Я еще не знал, что такое любовь, но сердце мое забилось с удвоенной силой. Волнуемый двумя различными чувствами, я находился во власти чар неизъяснимых. Кормилица моя была так весела, поилица – так задумчива и нежна, что я был готов провести за подобным завтраком целую вечность. К несчастью, все имеет предел, даже аппетит выздоравливающего. Я насытился, силы возвратились ко мне, я удовлетворил любопытство крошки Сороки и поведал ей о своих несчастьях с той же искренностью, с какою накануне исповедовался Голубю. Сорока слушала меня с бόльшим вниманием, чем свойственно ее породе, а Горлица – с глубокой чувствительностью, придававшей ей еще большую прелесть. Но лишь только я дошел до главного источника моих несчастий, а именно до невозможности понять, кто я такой, Сорока не выдержала:
– Вы шутите? Вы – Дрозд? Вы – Голубь? Какой вздор! вы Сорока, дитя мое, самая чистокровная Сорока, и притом весьма очаровательная, – прибавила она, легонько стукнув меня крылом, словно веером.
– Но, госпожа маркиза, – возразил я, – мне кажется, что для Сороки у меня, с вашего позволения, цвет не совсем…
– Русская Сорока, мой милый, вы русская Сорока! Разве вы не знаете, что русские Сороки все белые? Бедное дитя, как вы еще невинны!
– Но, сударыня, – продолжал я, – как могу я быть русской Сорокой, если я родился в квартале Маре, в старой разбитой миске?
– Ах вы святая простота! Вы, мой милый, плод русской кампании[714]; думаете, вы один такой? Доверьтесь мне и не спорьте; я заберу вас с собой и покажу вам прекраснейшие в мире вещи.

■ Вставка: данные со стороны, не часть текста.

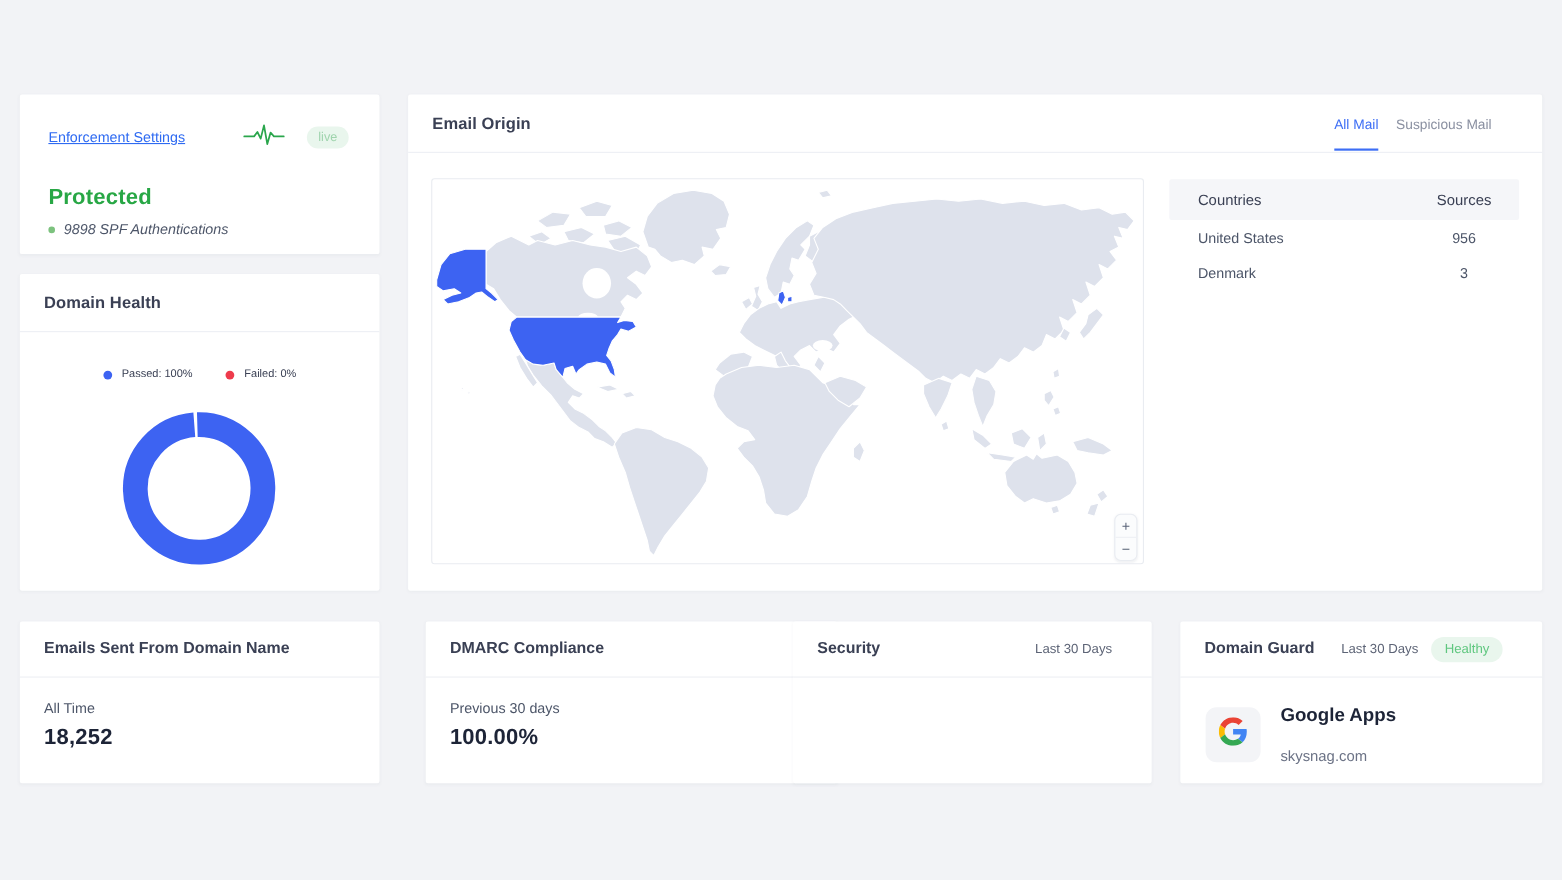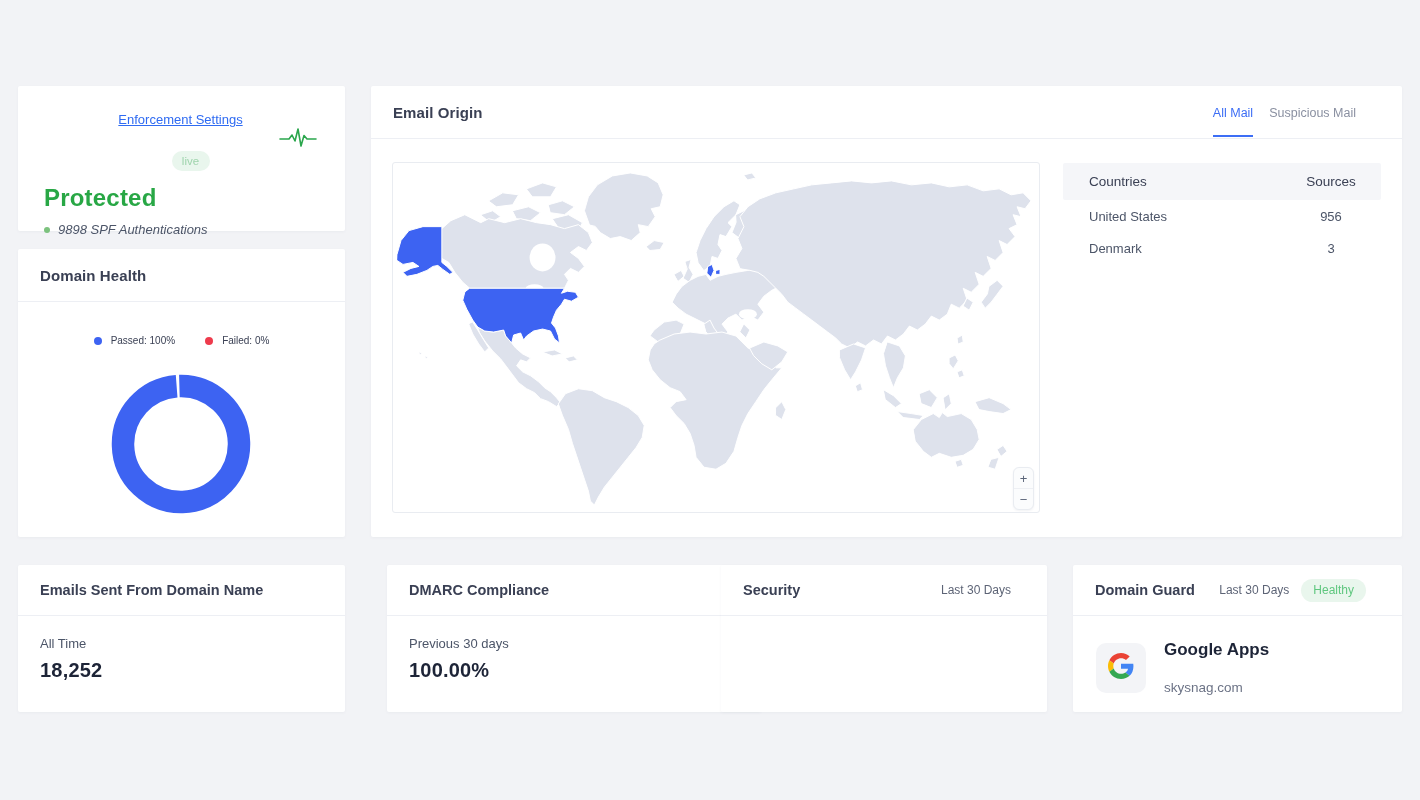"Enforcement Settings" .enf-row { flex-direction: column -> none }
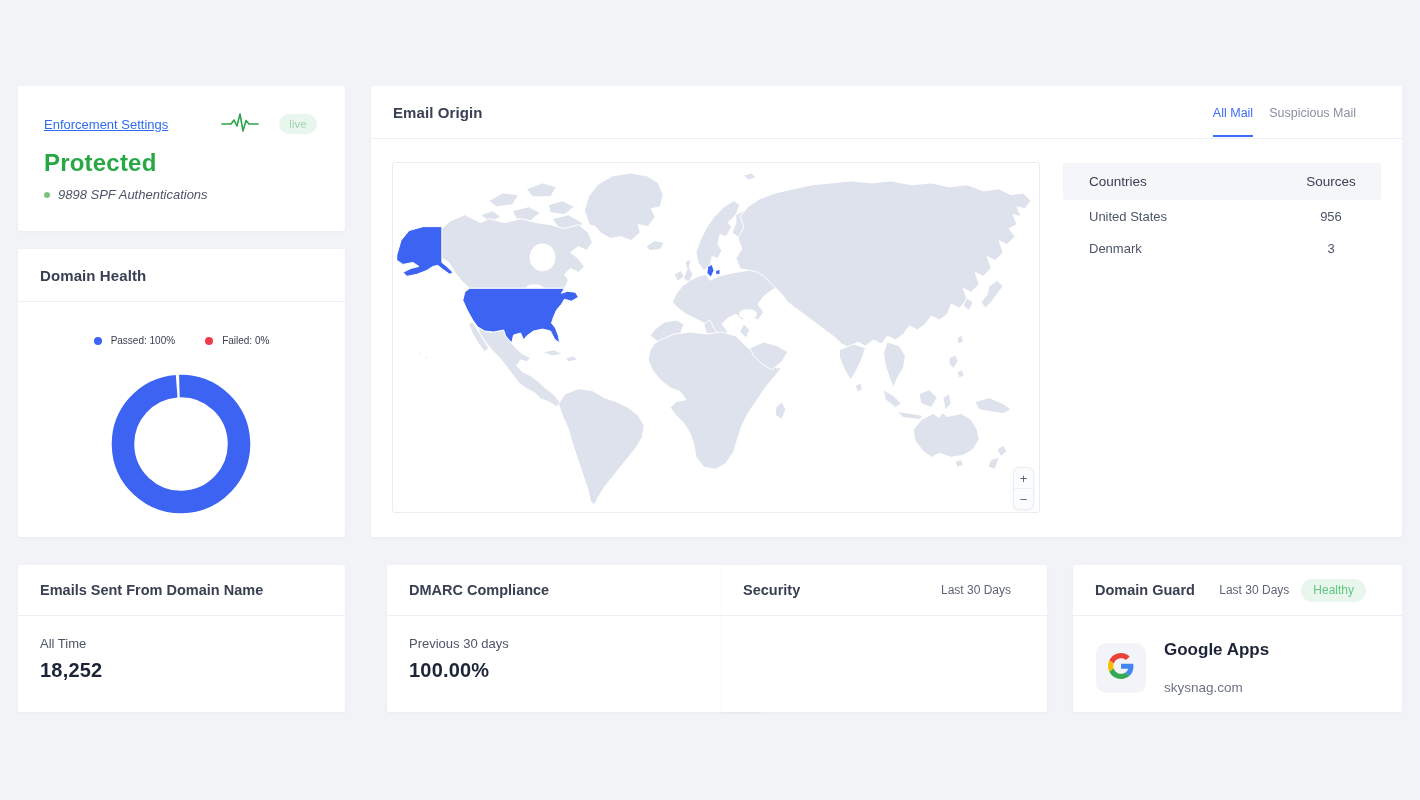"Protected" .protected { font-size: 24px -> 20px; margin: 13px 0 0 26px -> 31px 0 0 26px }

Обвенчал нас преподобный отец Баклан
– Куда же это, сударыня, скажите, пожалуйста?
– В мой зеленый дворец, дитя мое. Увидите, какая там жизнь. Побудьте Сорокой не больше четверти часа, и вы ни о чем другом и слышать не захотите. Нас там целая сотня – не те деревенские толстухи, что попрошайничают на больших дорогах, а благородные Сороки из хорошего общества, утонченные, проворные, ростом с кулачок. У нас у каждой на крыльях не меньше семи черных пятнышек и пяти белых; это всенепременно, а у кого их нет, тех мы презираем. Вам, правда, недостает черных пятен, но вы ведь русская Сорока, этого достаточно, чтобы быть принятым в свете. Жизнь наша состоит из двух вещей: болтовни и нарядов. С утра до полудня мы наряжаемся, а с полудня до вечера – болтаем. Каждая из нас живет на верхушке очень высокого и очень старого дерева. Посреди леса растет огромный дуб – к несчастью, ныне необитаемый. Там жил покойный сорочий король Пий Десятый, и мы, все сорок сороков, слетаемся на поклон к этому дереву, испуская жалобные стоны[715]; впрочем, это единственное, что омрачает нашу жизнь, а в основном мы проводим время без забот. Жены в нашем обществе не ханжи, а мужья не ревнивы, однако радости наши чисты и пристойны, ибо сердца у нас столь же благородны, сколь волен и весел наш язык. Гордыня наша не знает предела, и если Свистуны или какие-нибудь другие голодранцы посмеют затесаться среди нас, мы заклюем их без всякой жалости. Впрочем, мы добрейшие создания и всегда готовы опекать, кормить, защищать Воробьишек, Синиц, Щеглов, которые проживают в нашем лесу. Нигде так много не трещат, как у нас, но нигде меньше не злословят. Есть, правда, у нас старые Сороки-богомолки, которые с утра до вечера читают молитвы, но самая бесшабашная из наших юных ветрениц может пройти мимо самой суровой из наших матрон, не рискуя получить удар клювом. Одним словом, жизнь наша состоит из забав, чести, болтовни, славы и тряпок.